A atual polêmica sobre honorários advocatícios na justiça do trabalho.
Fernando Borges Vieira[i]
Antes da denominada Reforma Trabalhista – a qual se deu em razão da Lei. 13.467/17 – inexistia regramento consolidado que tratasse de honorários sucumbenciais no processo trabalhista, sendo certo que as diretrizes emanavam da aplicação da Súmula 219 do Tribunal Superior do Trabalho.
Referida Súmula, determinava – em sua primeira parte – que a percepção de honorários de sucumbência estava atrelada a duas condições, quais sejam: a) estar a parte assistida por sindicato da categoria profissional e b) comprovar a parte percepção de salário inferior ao dobro do salário mínimo ou encontrar-se em situação econômica que não lhe permita demandar sem prejuízo do próprio sustento ou da respectiva família (art. 14, § 1º, da Lei nº 5.584/1970).
Com efeito, apenas haveria condenação em honorários de sucumbência se a parte vencedora na demanda estivesse assistida por sindicato e comprovasse hipossuficiência econômica, não se olvidando o fato de que os mesmos eram limitados à razão de 15% (quinze por cento).
Com o advento da entrada em vigor do então Novo Código de Processo Civil (2015) – com aplicação subsidiária ao processo do trabalho (CLT, art. 769) – o Tribunal Superior do Trabalho alterou seu entendimento e, por via de direta consequência, a redação da súmula em tela. Todavia, a corte manteve sua posição quanto a excepcionar a condenação de honorários sucumbenciais na seara trabalhista.

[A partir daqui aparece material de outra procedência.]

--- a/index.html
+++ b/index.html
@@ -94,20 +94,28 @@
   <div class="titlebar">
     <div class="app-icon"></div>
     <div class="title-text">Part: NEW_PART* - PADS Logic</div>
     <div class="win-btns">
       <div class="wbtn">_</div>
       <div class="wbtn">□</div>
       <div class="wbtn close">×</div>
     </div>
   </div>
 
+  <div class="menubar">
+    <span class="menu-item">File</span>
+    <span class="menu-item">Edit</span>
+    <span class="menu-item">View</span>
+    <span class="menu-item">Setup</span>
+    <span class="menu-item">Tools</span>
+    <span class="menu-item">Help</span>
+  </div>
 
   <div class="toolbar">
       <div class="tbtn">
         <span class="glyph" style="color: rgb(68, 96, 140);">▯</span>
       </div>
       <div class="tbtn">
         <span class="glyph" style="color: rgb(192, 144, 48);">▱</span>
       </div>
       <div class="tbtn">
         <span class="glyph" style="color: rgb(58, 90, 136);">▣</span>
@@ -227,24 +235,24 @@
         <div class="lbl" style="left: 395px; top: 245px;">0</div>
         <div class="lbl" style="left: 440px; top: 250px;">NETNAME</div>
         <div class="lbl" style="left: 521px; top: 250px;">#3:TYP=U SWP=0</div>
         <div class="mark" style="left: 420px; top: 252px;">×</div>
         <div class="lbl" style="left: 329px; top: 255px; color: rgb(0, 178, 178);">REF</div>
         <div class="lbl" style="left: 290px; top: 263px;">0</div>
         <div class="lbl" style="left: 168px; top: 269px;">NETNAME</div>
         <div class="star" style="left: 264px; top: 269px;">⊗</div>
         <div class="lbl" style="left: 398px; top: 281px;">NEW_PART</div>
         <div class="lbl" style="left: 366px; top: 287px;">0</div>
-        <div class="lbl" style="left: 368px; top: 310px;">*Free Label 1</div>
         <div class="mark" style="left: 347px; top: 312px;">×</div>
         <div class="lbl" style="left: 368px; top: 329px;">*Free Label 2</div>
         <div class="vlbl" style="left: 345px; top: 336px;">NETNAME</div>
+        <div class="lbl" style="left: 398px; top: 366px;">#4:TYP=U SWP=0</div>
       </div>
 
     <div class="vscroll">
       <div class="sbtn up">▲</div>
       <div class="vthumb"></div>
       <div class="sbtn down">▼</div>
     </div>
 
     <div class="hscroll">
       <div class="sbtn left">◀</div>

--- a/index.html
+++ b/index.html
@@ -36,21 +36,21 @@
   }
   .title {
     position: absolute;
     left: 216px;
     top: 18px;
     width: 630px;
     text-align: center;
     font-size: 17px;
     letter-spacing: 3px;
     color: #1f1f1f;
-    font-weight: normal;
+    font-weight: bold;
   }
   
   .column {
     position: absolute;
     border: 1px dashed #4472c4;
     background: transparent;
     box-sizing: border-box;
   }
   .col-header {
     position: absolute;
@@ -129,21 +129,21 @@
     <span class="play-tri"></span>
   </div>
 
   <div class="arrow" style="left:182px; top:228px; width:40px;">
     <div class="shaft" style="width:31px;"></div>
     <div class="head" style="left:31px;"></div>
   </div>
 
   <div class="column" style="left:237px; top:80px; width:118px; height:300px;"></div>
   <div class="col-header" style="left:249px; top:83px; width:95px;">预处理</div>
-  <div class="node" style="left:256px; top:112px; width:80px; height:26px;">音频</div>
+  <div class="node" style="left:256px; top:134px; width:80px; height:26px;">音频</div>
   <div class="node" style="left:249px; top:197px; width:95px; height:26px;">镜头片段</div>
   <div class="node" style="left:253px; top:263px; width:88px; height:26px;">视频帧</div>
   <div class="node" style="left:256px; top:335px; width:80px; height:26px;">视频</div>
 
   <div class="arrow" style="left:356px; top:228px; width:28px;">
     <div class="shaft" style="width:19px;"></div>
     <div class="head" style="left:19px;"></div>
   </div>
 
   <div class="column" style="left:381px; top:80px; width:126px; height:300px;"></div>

Neste sentido, o Tribunal Superior do Trabalho editou a Instrução Normativa 27/2005, a qual prevê que, para as lides que não envolvam relação e emprego, os honorários advocatícios são devidos pela mera sucumbência – a exemplo de ação de cobrança de contribuição sindical. Desta forma, as lides cujo objeto refere-se à relação de emprego não ensejariam a condenação em honorários sucumbenciais.
Superando esta questão, a Lei 13.467 de 13 de julho de 2017 – vigente a partir de 11 de novembro de 2017 – inseriu o artigo 791-A na Consolidação das Leis do Trabalho, por meio e força do qual estabeleceu a obrigação da parte vencida na demanda trabalhista a pagar honorários sucumbenciais ao advogado da parte que a venceu.

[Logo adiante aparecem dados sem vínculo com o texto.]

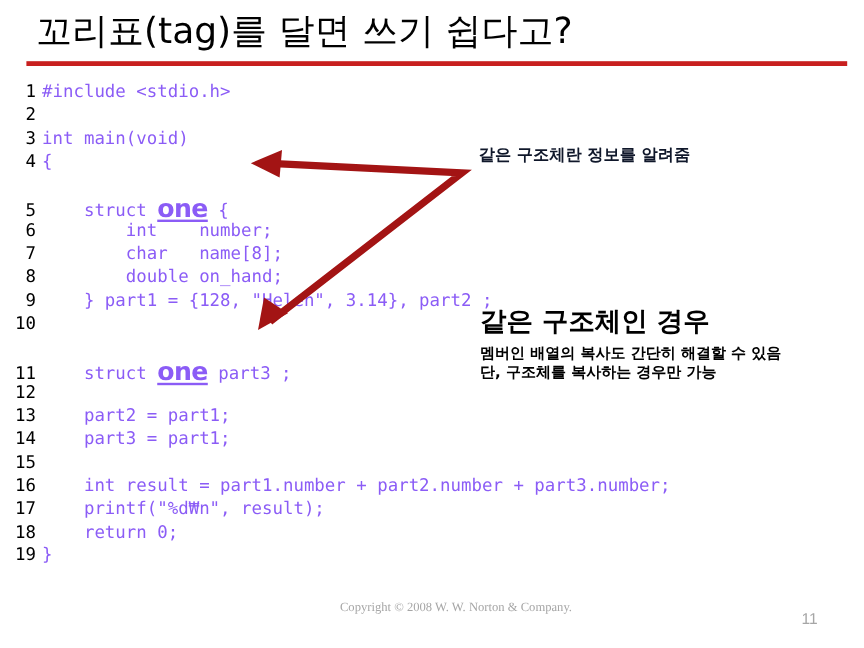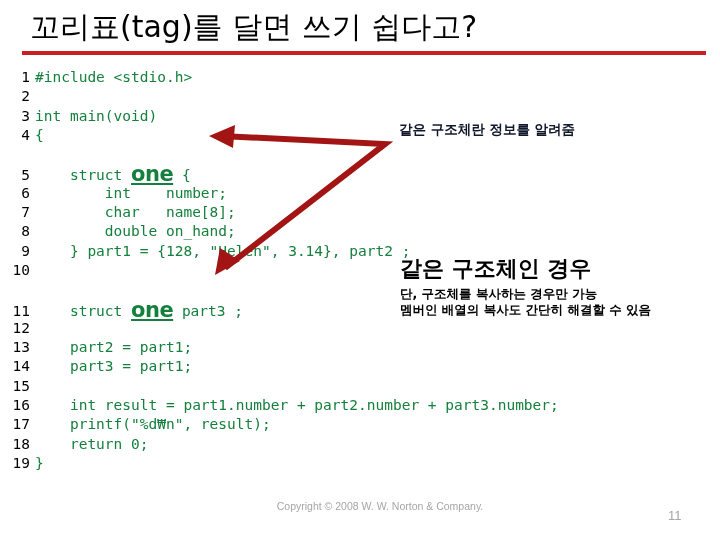--- a/index.html
+++ b/index.html
@@ -62,21 +62,21 @@
     flex: 0 0 30px;
     font-family: "DejaVu Sans Mono", "Liberation Mono", monospace;
     font-size: 14.5px;
     color: #000000;
   }
   .src {
     padding-left: 5px;
     white-space: pre;
     font-family: "DejaVu Sans Mono", "Liberation Mono", monospace;
     font-size: 14.5px;
-    color: #15803d;
+    color: #8b5cf6;
   }
   .tagword {
     font-family: "DejaVu Sans", "Liberation Sans", sans-serif;
     font-weight: bold;
     font-size: 21px;
     letter-spacing: -0.5px;
     position: relative;
     top: 1px;
     text-decoration: underline;
   }
@@ -141,21 +141,21 @@
   }
   #callout-copy .sub-wrap { margin-top: 4px; }
 
   
   #footer-copyright {
     position: absolute;
     left: 180px;
     top: 500px;
     width: 400px;
     text-align: center;
-    font-family: Liberation Sans, sans-serif;
+    font-family: Liberation Serif, serif;
     font-size: 10.5px;
     line-height: 13px;
     color: #A6A6A6;
   }
   #page-number {
     position: absolute;
     left: 668px;
     top: 508px;
     font-family: "Liberation Sans", sans-serif;
     font-size: 13px;
@@ -180,22 +180,22 @@
     <polygon points="20,157 25,130 45,143" fill="#A31414"></polygon>
   </svg>
 
   <div id="callout-tag">
     <div class="sub">같은 구조체란 정보를 알려줌</div>
   </div>
 
   <div id="callout-copy">
     <div class="head">같은 구조체인 경우</div>
     <div class="sub-wrap">
+      <div class="sub">멤버인 배열의 복사도 간단히 해결할 수 있음</div>
       <div class="sub">단, 구조체를 복사하는 경우만 가능</div>
-      <div class="sub">멤버인 배열의 복사도 간단히 해결할 수 있음</div>
     </div>
   </div>
 
   <div id="footer-copyright">
     <div>Copyright © 2008 W. W. Norton &amp; Company.</div>
   </div>
 
   <div id="page-number">11</div>
 
 </div>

Desta feita, em sendo o Reclamante sucumbente total ou parcialmente na demanda, passou o mesmo a responder pela nova obrigação, condição que acabou por impor vigorosa cautela na distribuição de reclamatórias e na formulação de pedidos.
Eis o novo regramento:
Art. 791-A. Ao advogado, ainda que atue em causa própria, serão devidos honorários de sucumbência, fixados entre o mínimo de 5% (cinco por cento) e o máximo de 15% (quinze por cento) sobre o valor que resultar da liquidação da sentença, do proveito econômico obtido ou, não sendo possível mensurá-lo, sobre o valor atualizado da causa.
- 1º Os honorários são devidos também nas ações contra a Fazenda Pública e nas ações em que a parte estiver assistida ou substituída pelo sindicato de sua categoria.
- 2º Ao fixar os honorários, o juízo observará: I – o grau de zelo do profissional; II – o lugar de prestação do serviço; III – a natureza e a importância da causa; IV – o trabalho realizado pelo advogado e o tempo exigido para o seu serviço.
- 3º Na hipótese de procedência parcial, o juízo arbitrará honorários de sucumbência recíproca, vedada a compensação entre os honorários.
- 4º Vencido o beneficiário da justiça gratuita, desde que não tenha obtido em juízo, ainda que em outro processo, créditos capazes de suportar a despesa, as obrigações decorrentes de sua sucumbência ficarão sob condição suspensiva de exigibilidade e somente poderão ser executadas se, nos dois anos subsequentes ao trânsito em julgado da decisão que as certificou, o credor demonstrar que deixou de existir a situação de insuficiência de recursos que justificou a concessão de gratuidade, extinguindo-se, passado esse prazo, tais obrigações do beneficiário.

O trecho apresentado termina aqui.